Myanmar's opposition party, the National League for Democracy, said the public support for their campaign to amend the country's constitution far exceeded their expectations. The campaign calls on citizens to support a constitutional amendment by signing their names.

YANGON: Myanmar's opposition party, the National League for Democracy, said the public support for their campaign to amend the country's constitution far exceeded their expectations. The campaign calls on citizens to support a constitutional amendment by signing their names.

So far, the NLD has received 3.3 million signatures, but it expects that number to rise to more than ten million.

The campaign aims to push for a change in the rule that requires more than 75 per cent of parliament support before the constitution can be amended. Under the current constitution, the military has a mandatory 25 per cent representation in parliament, giving it power to veto any changes.

The NLD says that the rule, known as section 436, is undemocratic.

The party is encouraged by the number of signatures it has gathered.

Nyan Win, a member of the NLD's central executive committee, said: "The Burmese people want change in politics and economy... So the people support the signature campaign."

The campaign, which started on May 27, will wrap up on July 19, Myanmar's Martyrs' Day, before the signatures are submitted to the President and Parliament.

Nyan Win added: "As (the number of signatures) is more than what was expected, the parliament will have to re-think (the rule). We're trying to give the knowledge about the campaign.

"In this parliament, most of the people, except the army officers, all are elected by the people. So they want to take care of these people's will. The people want change, so the (government) will have to consider it... This is their duty."
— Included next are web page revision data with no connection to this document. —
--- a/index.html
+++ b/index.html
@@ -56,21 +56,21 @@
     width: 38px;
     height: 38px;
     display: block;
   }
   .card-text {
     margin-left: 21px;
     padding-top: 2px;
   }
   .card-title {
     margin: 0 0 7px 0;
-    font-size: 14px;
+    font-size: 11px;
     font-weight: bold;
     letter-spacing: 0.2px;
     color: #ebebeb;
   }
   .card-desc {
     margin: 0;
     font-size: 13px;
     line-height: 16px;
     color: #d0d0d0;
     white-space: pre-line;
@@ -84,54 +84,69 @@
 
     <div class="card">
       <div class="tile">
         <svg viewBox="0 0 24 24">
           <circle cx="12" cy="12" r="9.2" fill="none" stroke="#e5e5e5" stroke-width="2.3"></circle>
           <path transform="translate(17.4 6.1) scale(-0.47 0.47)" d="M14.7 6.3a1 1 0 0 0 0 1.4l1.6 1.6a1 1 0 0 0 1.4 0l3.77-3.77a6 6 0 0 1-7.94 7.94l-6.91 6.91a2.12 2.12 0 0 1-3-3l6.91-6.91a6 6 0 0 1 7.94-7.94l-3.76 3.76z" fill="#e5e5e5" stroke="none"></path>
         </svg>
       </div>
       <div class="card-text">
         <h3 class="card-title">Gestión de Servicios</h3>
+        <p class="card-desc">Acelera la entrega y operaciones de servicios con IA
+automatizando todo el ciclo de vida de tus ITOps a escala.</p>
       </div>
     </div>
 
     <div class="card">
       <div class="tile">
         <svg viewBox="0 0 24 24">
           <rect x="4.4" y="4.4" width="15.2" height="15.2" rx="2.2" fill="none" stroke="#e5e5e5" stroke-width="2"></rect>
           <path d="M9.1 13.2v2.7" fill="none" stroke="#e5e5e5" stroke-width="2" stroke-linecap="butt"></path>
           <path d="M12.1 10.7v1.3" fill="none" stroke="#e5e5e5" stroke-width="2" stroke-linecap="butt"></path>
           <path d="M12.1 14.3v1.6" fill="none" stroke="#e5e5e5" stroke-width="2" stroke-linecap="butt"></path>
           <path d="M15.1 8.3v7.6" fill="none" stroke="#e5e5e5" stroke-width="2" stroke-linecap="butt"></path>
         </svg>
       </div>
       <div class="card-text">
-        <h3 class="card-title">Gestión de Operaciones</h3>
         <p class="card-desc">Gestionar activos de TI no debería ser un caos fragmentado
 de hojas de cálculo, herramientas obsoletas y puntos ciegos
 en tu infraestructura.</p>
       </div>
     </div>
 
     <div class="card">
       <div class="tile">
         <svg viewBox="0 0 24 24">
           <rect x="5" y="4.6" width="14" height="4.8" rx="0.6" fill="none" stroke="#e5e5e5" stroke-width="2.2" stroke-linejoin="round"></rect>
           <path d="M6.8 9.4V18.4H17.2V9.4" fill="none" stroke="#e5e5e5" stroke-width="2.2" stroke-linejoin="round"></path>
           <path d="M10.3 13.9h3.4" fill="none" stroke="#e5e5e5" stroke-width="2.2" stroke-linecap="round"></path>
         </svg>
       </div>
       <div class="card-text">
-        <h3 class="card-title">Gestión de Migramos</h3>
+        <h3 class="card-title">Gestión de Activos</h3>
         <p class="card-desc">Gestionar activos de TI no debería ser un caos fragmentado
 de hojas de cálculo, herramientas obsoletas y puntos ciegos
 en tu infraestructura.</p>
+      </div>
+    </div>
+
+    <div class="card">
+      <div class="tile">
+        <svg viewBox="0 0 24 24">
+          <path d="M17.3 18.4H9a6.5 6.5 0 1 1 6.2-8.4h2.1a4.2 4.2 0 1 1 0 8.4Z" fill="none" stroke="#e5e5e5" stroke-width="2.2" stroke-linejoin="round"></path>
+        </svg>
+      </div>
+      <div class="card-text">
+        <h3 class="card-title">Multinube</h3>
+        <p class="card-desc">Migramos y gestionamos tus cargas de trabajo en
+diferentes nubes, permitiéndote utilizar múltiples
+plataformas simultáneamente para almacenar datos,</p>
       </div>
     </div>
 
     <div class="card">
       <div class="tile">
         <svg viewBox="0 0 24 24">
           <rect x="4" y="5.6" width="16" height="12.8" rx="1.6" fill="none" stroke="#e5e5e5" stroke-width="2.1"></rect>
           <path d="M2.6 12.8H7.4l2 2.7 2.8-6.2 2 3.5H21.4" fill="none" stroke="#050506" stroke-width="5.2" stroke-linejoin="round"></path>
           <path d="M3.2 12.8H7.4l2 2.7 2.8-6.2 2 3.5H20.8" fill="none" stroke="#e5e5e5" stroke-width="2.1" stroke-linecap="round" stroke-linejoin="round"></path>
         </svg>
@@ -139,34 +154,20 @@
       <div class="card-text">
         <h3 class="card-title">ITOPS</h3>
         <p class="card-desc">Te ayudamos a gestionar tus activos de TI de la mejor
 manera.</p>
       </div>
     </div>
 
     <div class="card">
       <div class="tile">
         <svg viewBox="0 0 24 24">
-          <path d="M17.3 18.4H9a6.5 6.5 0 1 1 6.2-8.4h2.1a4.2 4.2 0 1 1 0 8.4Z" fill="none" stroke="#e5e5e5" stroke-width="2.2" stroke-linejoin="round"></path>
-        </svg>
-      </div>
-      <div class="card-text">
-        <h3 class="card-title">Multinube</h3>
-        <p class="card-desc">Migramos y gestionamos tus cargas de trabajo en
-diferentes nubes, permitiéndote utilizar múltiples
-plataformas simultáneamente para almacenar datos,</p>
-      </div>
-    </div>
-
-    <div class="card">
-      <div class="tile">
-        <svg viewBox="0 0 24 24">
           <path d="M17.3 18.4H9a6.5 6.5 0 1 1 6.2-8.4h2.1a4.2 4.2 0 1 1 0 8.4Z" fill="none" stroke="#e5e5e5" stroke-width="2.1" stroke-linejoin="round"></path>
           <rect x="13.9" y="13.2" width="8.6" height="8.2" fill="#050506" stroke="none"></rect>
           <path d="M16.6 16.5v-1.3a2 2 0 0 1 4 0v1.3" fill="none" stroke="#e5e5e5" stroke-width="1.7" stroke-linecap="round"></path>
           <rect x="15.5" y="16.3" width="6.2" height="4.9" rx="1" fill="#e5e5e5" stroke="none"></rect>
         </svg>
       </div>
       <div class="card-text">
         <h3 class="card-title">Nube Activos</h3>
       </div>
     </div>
However, some have questioned whether every signature is authentic and if the citizens understand what they are signing for. Observers said that initially, some citizens were merely signing to show support for the NLD and its leader, Aung San Suu Kyi.

Myat Thu, a board member of the Yangon School of Political Science, said: "But after the campaigning and a lot of public speeches, people are now aware about section 436 of the constitution... It shows that many, many people are now interested in politics. Because without participation, the people know that they will not get democracy in the near future."
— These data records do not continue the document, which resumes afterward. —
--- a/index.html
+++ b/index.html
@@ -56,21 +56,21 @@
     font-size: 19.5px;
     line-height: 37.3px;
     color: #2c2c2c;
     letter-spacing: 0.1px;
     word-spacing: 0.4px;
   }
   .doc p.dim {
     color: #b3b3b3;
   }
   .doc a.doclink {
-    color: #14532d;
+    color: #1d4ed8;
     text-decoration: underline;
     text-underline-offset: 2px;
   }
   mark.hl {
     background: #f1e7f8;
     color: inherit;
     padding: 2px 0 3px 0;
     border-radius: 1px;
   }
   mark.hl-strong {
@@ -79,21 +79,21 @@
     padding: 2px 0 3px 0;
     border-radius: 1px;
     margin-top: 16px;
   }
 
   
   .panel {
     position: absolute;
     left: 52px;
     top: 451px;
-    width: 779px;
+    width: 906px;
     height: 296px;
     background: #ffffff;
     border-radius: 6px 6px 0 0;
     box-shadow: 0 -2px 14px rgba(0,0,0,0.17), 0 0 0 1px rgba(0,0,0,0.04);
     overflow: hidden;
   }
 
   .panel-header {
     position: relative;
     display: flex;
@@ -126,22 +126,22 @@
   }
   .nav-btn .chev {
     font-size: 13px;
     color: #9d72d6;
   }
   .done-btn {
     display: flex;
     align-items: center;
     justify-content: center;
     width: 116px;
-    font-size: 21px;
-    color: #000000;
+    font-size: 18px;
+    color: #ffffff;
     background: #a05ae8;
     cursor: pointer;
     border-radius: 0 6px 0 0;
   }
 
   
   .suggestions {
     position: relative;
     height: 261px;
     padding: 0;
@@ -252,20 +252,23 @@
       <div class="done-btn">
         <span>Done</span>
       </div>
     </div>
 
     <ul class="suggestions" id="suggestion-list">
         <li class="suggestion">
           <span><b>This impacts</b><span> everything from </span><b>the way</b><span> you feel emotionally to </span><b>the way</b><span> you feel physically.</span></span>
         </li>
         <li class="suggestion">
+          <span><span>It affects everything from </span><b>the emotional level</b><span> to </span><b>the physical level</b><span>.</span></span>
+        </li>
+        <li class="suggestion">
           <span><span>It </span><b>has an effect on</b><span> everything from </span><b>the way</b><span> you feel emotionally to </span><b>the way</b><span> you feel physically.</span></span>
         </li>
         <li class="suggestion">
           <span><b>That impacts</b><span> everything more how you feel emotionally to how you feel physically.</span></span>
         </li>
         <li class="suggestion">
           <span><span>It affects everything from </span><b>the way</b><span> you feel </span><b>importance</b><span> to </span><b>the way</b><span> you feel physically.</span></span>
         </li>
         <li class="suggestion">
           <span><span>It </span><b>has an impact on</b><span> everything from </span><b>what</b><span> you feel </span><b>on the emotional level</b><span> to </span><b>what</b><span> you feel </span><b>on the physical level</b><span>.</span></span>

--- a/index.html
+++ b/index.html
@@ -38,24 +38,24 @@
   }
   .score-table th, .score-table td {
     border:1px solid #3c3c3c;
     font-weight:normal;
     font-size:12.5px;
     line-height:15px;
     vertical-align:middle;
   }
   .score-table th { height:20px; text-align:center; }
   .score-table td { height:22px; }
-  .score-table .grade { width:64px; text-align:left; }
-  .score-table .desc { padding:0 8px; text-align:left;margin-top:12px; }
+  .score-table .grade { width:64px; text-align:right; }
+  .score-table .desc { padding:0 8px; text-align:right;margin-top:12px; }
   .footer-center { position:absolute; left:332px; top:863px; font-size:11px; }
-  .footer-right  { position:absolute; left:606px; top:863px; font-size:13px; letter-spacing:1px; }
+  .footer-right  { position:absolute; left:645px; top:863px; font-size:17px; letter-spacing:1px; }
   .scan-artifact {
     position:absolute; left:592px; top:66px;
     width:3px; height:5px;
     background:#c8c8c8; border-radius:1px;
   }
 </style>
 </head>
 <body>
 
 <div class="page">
The ruling Union Solidarity and Development Party members Channel NewsAsia spoke to said they were unavailable for comment on this issue.

However, the Speaker of Parliament as well as the leader of the ruling party has recently said that such a campaign will have little influence on how parliament intends to amend the constitution. Many will be watching very closely to see how the President as well as the government will respond once the signatures are submitted to them.